I'm not a good boy, at least not now. I talked back to her, jokingly "hurt" her with some mean words and annoyed her with some new words she didn't understand. I seem to have been born like this, and I have long forgotten that I am cute. My mother often complains and hopes that I won't grow up, so that she won't get old and I won't be angry with her. I don't know what I did when I was a child, but I remember that I was willing to cross the road by holding my mother's hand, and I was still saying to my mother, "Let me lead you across the road." Before going to bed, I still held my mother's hand, fearing that the devil in my dream would take me away. ...

I, when I grow up, my mother is old. When I was older, I learned to talk back and argue with my mother. She always lets me down. I still remember my mother apologizing to me like a child who did something wrong after dyeing my school uniform colorful. I still remember when my mother saw her satisfactory composition, she said "Oh, my article is overdue" in that joking and sad tone. I still remember my mother crying because of my unreasonable ambivalence. I still remember that my mother was chilling for my heartless language. Although it is sunny for both of us after this little episode in life, I am really worried about my mother.

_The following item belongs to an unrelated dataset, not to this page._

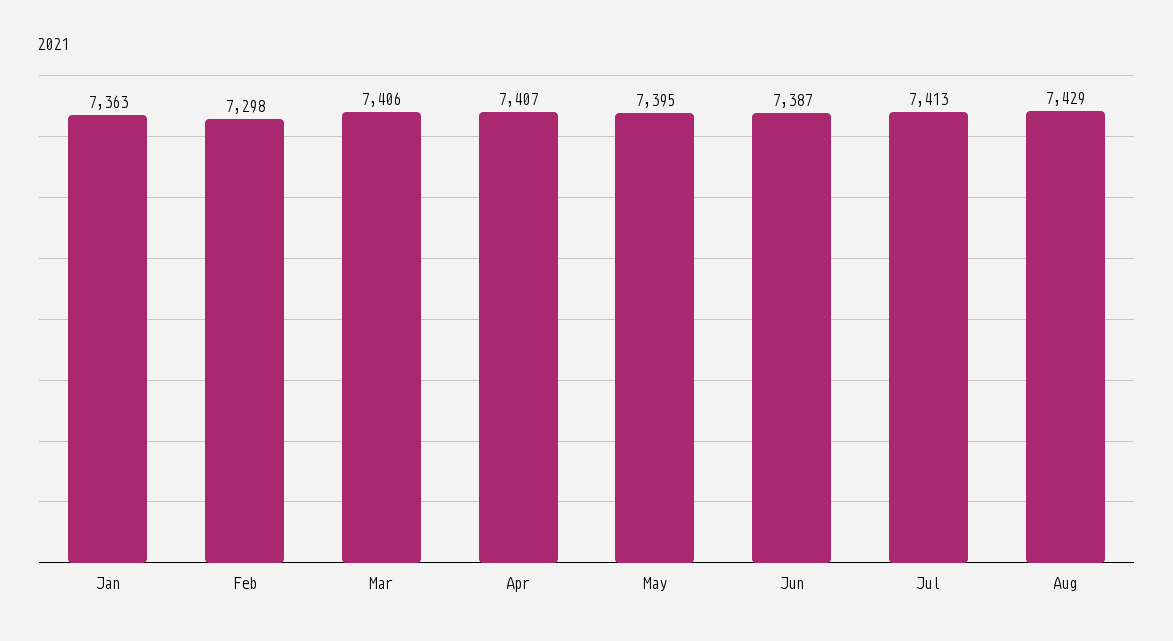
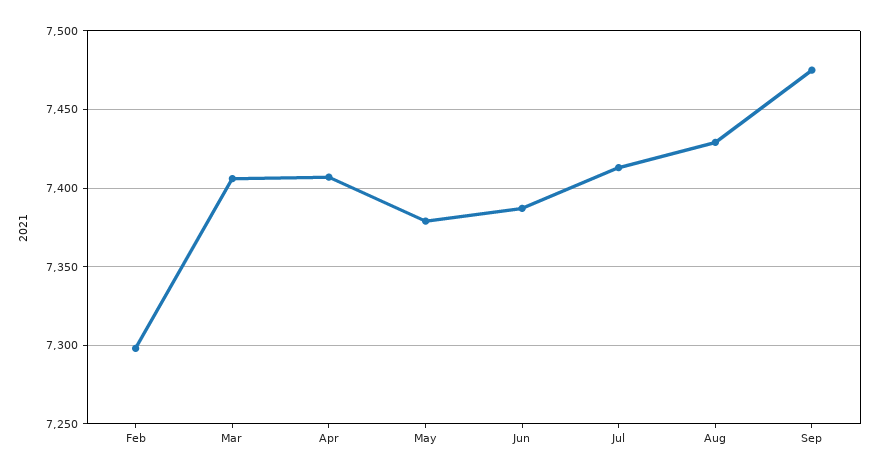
Jan: 7363 -> none
May: 7395 -> 7380
Sep: none -> 7475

And I, what did I do? I'm not qualified to say what I did to move my mother. I didn't get any grades that really made her happy, and I didn't have the skills to show off. When she was ill, I was unable to take my mother to the doctor except to hand her a glass of water and take some medicine. I know my mother has a heavy burden on her shoulders. She wants to support me, an ignorant person who has spent a lot of money and time. I heard that she sometimes cries at night. My mother is not an absolutely strong person, but she never transfers this burden to me. But what did I do? My tears came down again. My mother said she didn't like to see me cry all the time, but I was still so disobedient.

Me, regret it? Guilt? Is it shame? Is it pain? Is it sadness? Is it sour? Is it pain? Is it heartache? Both, none. ...

Mother is not kind, she hits me; Mom is not beautiful, she is old; Mother is not wordy, but likes to listen to others; My mother's career is very ordinary, and she is still working hard ... but my mother gave me a personality that makes me proud of being strict and lenient; With her youth, I grew up; With her habit of listening, she gave me a sharp mouth that always argued with her; She used her life's hard work to get everything around me. ...

On the other end of the phone, my mother called me twice, which made me stop thinking. She asked, "Why do you ask me this? Are you going to write a composition today? Are you looking for material from me? " I smiled. I seldom write about my mother in my composition. In my mind, it's too vulgar, but my mother always says, why don't you use such a good living model? I must be very touched that you want to write such a composition praising your mother. ...

I know my mother is actually easy to satisfy. She can be moved as long as she writes a composition. As long as she cares, she can be moved. As long as you love her, you can move her. Just stand in front of her and say "don't scold my mother, don't scold her", and she will be moved ... but I never gave it to her when I grew up. ...

Mom, I wrote this article. I care about your present situation. You don't know what you are doing when you are on a business trip. I want to tell you that I love you! Mom, am I qualified to say, tell you, tell everyone-"Everything I have done has moved you and made you proud"?